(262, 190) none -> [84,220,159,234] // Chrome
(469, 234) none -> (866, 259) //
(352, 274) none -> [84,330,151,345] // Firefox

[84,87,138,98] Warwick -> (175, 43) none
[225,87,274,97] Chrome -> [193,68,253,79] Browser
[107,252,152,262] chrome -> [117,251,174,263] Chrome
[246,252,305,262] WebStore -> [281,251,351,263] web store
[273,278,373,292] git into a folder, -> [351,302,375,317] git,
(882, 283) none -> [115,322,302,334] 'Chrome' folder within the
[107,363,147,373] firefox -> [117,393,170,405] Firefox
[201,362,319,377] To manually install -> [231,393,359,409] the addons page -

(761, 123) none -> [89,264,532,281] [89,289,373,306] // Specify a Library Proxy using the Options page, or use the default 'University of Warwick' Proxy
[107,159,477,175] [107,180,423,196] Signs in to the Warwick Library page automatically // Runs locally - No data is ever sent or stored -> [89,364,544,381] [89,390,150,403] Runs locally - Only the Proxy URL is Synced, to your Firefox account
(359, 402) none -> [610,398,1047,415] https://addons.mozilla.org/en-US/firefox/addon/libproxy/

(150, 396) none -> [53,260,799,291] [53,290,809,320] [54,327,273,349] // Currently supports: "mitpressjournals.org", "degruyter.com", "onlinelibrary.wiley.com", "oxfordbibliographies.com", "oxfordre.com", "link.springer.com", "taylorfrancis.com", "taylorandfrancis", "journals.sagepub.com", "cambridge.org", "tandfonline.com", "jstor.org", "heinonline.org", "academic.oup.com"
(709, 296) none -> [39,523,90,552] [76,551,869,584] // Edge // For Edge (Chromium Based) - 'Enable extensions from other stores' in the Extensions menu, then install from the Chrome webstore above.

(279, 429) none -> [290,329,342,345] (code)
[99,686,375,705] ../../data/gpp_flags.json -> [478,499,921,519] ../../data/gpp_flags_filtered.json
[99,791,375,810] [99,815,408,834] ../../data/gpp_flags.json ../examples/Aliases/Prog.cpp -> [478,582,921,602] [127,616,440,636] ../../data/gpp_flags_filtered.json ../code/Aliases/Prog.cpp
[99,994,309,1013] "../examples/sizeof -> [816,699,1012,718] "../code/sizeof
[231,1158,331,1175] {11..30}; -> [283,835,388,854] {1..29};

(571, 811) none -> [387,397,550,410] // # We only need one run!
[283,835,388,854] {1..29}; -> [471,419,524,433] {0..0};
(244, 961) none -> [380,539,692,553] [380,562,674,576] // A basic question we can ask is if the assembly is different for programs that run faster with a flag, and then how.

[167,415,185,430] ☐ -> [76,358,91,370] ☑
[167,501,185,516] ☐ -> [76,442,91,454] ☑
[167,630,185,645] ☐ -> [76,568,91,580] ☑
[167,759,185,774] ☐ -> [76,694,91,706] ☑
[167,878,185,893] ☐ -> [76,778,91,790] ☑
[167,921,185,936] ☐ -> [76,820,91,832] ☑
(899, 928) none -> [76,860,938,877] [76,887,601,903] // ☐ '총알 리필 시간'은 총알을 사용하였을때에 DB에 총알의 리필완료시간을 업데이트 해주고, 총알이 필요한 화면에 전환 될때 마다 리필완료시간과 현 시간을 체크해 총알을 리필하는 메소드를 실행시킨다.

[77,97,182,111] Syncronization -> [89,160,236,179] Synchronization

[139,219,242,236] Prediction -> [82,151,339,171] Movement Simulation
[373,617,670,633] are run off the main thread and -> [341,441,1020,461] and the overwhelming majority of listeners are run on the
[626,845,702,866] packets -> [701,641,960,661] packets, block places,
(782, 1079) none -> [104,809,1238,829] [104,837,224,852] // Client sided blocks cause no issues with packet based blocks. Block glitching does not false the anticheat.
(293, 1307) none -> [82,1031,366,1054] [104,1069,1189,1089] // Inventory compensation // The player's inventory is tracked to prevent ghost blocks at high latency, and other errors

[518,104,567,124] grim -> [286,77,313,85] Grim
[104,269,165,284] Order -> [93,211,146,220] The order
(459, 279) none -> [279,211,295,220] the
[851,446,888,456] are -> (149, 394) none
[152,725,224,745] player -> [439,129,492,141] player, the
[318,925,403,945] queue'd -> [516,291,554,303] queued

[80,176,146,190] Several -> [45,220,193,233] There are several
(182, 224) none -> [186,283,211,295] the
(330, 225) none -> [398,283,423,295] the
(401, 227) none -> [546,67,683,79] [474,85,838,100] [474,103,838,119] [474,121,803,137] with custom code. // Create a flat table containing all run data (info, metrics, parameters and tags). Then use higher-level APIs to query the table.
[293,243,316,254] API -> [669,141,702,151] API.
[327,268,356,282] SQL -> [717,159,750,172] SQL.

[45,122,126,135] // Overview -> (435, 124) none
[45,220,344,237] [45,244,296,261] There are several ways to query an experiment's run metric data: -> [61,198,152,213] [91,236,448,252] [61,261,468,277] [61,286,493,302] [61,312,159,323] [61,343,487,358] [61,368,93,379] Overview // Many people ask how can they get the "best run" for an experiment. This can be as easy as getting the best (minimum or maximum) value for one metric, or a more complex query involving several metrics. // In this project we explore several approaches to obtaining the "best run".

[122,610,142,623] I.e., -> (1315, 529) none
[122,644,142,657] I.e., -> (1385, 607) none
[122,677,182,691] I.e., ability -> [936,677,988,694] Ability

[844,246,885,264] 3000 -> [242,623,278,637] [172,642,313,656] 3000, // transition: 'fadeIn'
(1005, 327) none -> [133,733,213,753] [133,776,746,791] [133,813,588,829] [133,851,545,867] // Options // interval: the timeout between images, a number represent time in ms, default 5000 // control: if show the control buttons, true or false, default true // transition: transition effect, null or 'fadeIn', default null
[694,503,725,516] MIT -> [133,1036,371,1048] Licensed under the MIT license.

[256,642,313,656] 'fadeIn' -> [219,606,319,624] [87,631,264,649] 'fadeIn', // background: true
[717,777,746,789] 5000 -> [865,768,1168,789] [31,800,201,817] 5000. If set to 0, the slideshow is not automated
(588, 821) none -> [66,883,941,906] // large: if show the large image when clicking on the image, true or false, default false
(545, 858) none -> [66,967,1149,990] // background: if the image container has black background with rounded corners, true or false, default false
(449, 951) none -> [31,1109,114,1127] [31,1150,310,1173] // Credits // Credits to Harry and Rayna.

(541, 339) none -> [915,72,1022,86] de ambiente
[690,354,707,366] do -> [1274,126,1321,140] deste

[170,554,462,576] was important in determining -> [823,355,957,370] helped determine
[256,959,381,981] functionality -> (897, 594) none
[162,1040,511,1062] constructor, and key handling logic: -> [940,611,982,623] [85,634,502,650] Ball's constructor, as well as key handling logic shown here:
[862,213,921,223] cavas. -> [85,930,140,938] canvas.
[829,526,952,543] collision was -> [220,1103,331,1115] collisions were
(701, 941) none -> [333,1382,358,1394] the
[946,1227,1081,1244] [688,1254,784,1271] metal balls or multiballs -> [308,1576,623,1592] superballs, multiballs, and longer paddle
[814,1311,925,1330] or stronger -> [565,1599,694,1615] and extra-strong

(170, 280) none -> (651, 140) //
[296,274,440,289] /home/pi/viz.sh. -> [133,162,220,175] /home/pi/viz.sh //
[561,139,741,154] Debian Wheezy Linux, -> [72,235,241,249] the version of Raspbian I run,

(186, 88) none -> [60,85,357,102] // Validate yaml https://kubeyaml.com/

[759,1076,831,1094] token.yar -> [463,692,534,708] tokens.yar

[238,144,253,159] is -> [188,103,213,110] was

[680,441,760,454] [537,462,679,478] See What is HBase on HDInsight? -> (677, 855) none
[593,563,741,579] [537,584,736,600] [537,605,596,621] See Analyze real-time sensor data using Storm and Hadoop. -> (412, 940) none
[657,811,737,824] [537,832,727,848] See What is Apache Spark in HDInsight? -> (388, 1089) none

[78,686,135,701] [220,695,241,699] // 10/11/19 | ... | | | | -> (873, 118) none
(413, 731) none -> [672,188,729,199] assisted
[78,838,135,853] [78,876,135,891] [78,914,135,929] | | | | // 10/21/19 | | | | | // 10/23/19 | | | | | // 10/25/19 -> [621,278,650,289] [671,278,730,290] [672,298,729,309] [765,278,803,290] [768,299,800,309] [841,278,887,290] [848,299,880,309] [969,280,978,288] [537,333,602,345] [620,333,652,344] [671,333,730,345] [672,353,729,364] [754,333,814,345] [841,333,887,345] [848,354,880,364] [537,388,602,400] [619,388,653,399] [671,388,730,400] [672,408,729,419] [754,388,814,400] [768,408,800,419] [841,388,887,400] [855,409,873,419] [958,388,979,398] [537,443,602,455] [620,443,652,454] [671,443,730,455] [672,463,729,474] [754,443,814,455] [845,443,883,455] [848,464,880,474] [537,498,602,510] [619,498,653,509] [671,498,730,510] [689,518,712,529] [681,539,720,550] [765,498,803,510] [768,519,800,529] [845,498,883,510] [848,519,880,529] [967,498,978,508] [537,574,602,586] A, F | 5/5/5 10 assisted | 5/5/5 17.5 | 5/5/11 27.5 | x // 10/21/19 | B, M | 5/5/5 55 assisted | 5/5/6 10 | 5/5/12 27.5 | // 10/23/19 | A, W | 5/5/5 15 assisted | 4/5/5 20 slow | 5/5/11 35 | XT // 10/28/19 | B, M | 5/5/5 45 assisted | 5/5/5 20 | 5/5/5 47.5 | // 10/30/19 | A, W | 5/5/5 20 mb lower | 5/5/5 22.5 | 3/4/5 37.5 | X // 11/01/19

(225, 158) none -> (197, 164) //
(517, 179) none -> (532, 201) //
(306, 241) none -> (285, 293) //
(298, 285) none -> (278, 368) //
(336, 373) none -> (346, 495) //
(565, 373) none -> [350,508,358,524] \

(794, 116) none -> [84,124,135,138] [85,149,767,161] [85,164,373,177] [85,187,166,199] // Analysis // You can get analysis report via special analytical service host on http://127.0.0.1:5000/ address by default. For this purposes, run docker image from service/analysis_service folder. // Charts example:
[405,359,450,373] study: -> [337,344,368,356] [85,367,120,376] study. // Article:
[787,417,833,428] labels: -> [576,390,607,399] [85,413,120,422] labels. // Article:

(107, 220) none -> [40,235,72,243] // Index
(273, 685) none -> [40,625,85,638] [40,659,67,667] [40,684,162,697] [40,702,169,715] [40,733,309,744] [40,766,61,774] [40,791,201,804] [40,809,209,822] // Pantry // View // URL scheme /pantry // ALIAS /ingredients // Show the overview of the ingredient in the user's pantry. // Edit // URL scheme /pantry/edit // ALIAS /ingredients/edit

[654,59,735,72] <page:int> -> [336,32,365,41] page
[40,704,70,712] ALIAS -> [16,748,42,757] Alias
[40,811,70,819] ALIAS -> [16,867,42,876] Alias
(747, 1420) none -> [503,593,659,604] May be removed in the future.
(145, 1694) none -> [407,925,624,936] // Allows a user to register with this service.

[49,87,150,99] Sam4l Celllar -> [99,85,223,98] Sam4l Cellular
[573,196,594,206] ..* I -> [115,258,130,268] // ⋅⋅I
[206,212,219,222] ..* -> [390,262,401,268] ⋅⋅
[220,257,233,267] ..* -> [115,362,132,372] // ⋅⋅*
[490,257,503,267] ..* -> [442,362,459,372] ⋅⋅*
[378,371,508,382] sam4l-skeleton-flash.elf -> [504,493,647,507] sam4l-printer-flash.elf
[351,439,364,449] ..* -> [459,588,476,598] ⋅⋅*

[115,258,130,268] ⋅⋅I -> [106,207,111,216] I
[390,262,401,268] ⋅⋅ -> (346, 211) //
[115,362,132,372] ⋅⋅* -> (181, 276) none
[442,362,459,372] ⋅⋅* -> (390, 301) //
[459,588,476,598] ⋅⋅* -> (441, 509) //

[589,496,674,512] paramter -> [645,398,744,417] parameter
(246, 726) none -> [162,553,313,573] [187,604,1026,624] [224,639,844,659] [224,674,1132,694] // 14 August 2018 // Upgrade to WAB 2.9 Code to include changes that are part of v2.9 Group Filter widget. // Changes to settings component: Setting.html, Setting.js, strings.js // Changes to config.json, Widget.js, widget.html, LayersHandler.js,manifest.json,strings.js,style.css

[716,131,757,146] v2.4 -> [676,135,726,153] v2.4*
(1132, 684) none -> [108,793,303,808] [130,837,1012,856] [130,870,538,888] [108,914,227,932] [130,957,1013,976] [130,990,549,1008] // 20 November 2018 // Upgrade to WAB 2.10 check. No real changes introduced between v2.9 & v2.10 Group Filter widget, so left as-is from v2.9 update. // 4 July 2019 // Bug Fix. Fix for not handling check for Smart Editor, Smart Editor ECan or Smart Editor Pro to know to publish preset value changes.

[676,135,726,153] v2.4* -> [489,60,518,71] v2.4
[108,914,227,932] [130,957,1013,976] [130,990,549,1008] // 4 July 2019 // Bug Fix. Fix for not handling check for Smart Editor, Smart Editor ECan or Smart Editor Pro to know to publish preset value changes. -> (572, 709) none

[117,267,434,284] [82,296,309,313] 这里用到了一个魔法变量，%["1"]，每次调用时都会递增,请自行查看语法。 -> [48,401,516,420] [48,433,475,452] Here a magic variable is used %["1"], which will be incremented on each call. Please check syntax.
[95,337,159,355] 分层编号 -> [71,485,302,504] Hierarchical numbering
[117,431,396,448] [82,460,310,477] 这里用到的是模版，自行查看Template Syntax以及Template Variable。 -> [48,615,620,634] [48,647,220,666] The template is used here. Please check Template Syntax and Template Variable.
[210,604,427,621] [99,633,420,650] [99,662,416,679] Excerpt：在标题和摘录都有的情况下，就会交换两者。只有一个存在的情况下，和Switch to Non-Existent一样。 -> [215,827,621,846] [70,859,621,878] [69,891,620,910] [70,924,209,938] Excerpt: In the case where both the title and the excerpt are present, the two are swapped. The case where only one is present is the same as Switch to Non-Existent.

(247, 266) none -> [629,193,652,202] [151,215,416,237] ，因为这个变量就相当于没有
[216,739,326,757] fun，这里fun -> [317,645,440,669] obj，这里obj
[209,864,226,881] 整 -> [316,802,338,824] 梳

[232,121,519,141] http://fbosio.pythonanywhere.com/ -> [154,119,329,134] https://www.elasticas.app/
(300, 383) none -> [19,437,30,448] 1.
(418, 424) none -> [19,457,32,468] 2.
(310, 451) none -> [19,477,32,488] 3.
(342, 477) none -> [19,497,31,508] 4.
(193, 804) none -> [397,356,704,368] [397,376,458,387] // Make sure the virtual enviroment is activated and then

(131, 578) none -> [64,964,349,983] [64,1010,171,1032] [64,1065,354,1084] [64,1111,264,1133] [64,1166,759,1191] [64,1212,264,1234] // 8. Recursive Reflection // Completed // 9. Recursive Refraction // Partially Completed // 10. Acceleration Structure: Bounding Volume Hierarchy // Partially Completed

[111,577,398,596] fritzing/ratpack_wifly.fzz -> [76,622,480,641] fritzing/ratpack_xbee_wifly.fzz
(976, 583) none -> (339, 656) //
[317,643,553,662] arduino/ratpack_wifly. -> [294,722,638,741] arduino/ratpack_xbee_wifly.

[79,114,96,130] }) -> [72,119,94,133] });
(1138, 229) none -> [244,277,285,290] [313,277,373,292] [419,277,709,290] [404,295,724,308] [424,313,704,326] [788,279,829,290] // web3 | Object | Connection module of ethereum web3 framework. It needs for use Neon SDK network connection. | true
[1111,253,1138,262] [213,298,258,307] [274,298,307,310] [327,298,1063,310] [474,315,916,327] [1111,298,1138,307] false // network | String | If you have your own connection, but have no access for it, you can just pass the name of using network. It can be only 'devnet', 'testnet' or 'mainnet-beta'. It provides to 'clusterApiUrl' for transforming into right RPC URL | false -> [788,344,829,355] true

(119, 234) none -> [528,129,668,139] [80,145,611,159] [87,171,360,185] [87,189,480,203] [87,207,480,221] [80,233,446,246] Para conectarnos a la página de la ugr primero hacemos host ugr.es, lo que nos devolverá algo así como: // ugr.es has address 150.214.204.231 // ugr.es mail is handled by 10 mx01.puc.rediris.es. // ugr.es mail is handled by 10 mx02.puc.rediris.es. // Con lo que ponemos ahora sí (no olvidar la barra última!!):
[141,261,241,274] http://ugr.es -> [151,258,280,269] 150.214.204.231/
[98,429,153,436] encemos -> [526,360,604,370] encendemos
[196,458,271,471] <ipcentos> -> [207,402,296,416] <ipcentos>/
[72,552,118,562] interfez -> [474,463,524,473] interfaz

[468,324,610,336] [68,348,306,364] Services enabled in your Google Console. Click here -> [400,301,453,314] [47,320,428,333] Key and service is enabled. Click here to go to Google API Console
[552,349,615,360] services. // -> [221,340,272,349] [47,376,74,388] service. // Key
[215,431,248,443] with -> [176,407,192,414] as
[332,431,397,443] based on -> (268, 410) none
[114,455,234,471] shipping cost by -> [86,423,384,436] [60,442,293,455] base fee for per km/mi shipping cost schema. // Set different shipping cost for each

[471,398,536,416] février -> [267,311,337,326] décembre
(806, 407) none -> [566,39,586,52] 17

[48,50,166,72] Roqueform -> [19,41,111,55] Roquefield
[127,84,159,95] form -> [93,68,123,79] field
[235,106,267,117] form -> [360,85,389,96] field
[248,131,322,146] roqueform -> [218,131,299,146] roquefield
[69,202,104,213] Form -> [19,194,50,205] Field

=== WHAT THE TASK ASKS ===
Beginning with the line containing "[167,759,185,774] ☐ -> [76,694,91,706] ☑" and ending with the line containing "(459, 279) none -> [279,211,295,220] the", extract those lines exactly from the listing above, and only those.

=== REPLY TO THE EXERCISE ===
[167,759,185,774] ☐ -> [76,694,91,706] ☑
[167,878,185,893] ☐ -> [76,778,91,790] ☑
[167,921,185,936] ☐ -> [76,820,91,832] ☑
(899, 928) none -> [76,860,938,877] [76,887,601,903] // ☐ '총알 리필 시간'은 총알을 사용하였을때에 DB에 총알의 리필완료시간을 업데이트 해주고, 총알이 필요한 화면에 전환 될때 마다 리필완료시간과 현 시간을 체크해 총알을 리필하는 메소드를 실행시킨다.

[77,97,182,111] Syncronization -> [89,160,236,179] Synchronization

[139,219,242,236] Prediction -> [82,151,339,171] Movement Simulation
[373,617,670,633] are run off the main thread and -> [341,441,1020,461] and the overwhelming majority of listeners are run on the
[626,845,702,866] packets -> [701,641,960,661] packets, block places,
(782, 1079) none -> [104,809,1238,829] [104,837,224,852] // Client sided blocks cause no issues with packet based blocks. Block glitching does not false the anticheat.
(293, 1307) none -> [82,1031,366,1054] [104,1069,1189,1089] // Inventory compensation // The player's inventory is tracked to prevent ghost blocks at high latency, and other errors

[518,104,567,124] grim -> [286,77,313,85] Grim
[104,269,165,284] Order -> [93,211,146,220] The order
(459, 279) none -> [279,211,295,220] the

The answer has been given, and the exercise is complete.